L’iniquité fiscale des libéraux

Bien que le premier ministre Jean Charest n’ait pas endossé entièrement la proposition d’un relèvement généralisé des tarifs évoqué par les jeunes de son parti lors de leur récent congrès, il semble qu’il s’engage tout de même sur cette voie.

«Nous avons annoncé lors du dernier budget que nous voulions faire une remise à niveau sur la question des tarifs et c’est de là que nous allons partir. Il y aura cette évaluation et nous verrons de quelle façon on peut agir, de manière équitable», a affirmé le premier ministre à la presse.

Ainsi, dans la ligne de mire se trouvent les tarifs d’électricité et conséquemment dans l’avenir ceux de tous les services gouvernementaux. En corolaire, toute hausse des impôts est écartée par le gouvernement Charest.

Cependant, contrairement à ce que croit le chef du Parti libéral du Québec, ce genre de mesures fiscales est tout sauf équitable.

Le concept de l’utilisateur-payeur va à contre-sens de la justice sociale et de la juste répartition des richesses.

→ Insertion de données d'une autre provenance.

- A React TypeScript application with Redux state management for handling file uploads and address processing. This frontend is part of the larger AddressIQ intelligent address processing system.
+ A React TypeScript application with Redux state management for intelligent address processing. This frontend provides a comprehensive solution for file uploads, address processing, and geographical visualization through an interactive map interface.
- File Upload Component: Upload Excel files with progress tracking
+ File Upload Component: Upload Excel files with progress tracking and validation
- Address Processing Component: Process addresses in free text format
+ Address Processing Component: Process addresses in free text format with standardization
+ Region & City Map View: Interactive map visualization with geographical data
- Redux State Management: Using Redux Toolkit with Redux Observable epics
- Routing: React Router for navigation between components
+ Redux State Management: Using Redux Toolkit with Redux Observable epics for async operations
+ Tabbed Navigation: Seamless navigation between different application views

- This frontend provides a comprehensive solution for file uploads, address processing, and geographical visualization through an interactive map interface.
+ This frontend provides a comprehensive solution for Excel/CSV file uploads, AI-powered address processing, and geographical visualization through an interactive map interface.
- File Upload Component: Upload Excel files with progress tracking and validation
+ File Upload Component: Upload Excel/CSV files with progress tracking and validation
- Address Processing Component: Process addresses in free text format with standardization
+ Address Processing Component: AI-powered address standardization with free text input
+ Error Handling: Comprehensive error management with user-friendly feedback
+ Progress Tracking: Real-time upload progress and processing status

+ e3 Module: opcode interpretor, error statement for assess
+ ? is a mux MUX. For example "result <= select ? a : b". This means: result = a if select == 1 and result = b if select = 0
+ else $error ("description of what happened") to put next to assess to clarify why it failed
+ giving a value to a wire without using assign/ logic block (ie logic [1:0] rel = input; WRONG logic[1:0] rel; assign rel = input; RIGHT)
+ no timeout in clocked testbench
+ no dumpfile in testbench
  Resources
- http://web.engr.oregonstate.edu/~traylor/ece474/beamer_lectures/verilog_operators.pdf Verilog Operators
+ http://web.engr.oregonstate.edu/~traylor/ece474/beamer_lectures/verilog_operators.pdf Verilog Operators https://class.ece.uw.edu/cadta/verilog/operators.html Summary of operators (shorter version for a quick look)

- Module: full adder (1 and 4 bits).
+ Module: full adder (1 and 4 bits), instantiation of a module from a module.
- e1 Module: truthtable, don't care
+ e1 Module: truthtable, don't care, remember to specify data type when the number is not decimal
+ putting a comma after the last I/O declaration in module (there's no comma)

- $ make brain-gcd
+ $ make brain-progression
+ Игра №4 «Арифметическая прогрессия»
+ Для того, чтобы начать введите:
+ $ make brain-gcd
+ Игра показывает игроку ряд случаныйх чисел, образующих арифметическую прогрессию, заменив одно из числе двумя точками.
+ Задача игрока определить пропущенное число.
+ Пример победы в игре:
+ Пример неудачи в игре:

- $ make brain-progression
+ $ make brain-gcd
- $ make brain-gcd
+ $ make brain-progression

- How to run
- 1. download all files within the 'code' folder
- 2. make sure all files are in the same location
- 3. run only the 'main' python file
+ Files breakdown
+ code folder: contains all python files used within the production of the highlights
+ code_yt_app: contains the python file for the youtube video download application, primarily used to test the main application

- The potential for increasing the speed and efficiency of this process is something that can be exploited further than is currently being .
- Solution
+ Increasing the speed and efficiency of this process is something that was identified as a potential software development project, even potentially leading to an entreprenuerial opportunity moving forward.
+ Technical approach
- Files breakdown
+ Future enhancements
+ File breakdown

En fait, une hausse globale des tarifs frapperait plus durement les classes démunies et moyennes que les nantis de la société, car plus élevé est le revenu d’un individu ou d’un ménage, plus facilement il peut absorber des nouvelles taxations sans diminuer son niveau de vie et envisager de couper dans ce qui est le plus essentiel, comme la nourriture, le logement, les médicaments, etc.

Somme toute, il s’agirait d’un impôt déguisé épargnant les citoyens les plus aisés et alourdissant du même coup la charge fiscale aux coffres de l’État des autres contribuables moins richissimes.

Seule une augmentation des impôts sur le revenu selon une table progressive peut assurer une perception fiscale équitable car elle porte sur la capacité à payer de chaque contribuable.

Mais si le gouvernement libéral désire y aller uniquement avec une majoration des tarifs des services publics afin de retrouver l’équilibre budgétaire au Québec, il devrait, par souci d’équité, établir ces nouveaux tarifs selon les revenus des demandeurs et non pas en rapport à une grille tarifaire uniforme et arbitraire.

Ce serait alors véritablement plus équitable.

Ne pas payer d’impôt : un exemple à ne pas suivre

L’ex-médecin Guylaine Lanctôt refuse de payer ses impôts depuis 13 ans, au risque d’être incarcérée, qu’elle qualifie de frauduleux car ils serviraient à financer des guerres, les paiements des intérêts des dettes gouvernementales et l’acquisition d’armements.

Aussi, elle ne désire simplement pas payer pour des services publics qu’elle ne veut pas.  Elle s’est d’ailleurs désaffiliée du régime d’assurance maladie du Québec en stipulant qu’elle paierait elle-même ses frais médicaux en cas de maladie.

En fait, ce n’est que du pur individualisme rejetant la mise en commun de services essentiels desservant le plus grand nombre.

Cette dame avec son ancien salaire de médecin a peut-être les moyens de se substituer à l’aide sociale de l’État en santé, en éducation, en pensions de vieillesse ou en soutien aux sans-emplois, mais ce n’est pas le cas d’une vaste partie de la population.  L’impôt prélevé chez les mieux nantis est une mesure qui garantit une relative équité sociale.

Si on suivait son raisonnement, le gouvernement devrait simplement disparaître emportant avec lui le maintien d’un ordre public minimal et l’existence d’une justice sociale nécessaire dans toute société évoluée.  Ce ne serait qu’un retour à l’état de nature dont profiterait évidemment les plus riches mais qui propulserait dans les bas-fonds les conditions de vie des citoyens à faibles ou moyens revenus.

Cette retraitée devrait saisir le non-sens de ses propos et comprendre que malgré le fait que nos impôts servent dans une certaine proportion à soutenir des activités militaires souvent contestables, la majeure partie sert aussi dans le financement des programmes sociaux qui profitent tout de même à l’ensemble de la communauté qui n’a pas les moyens financiers qu’elle possède.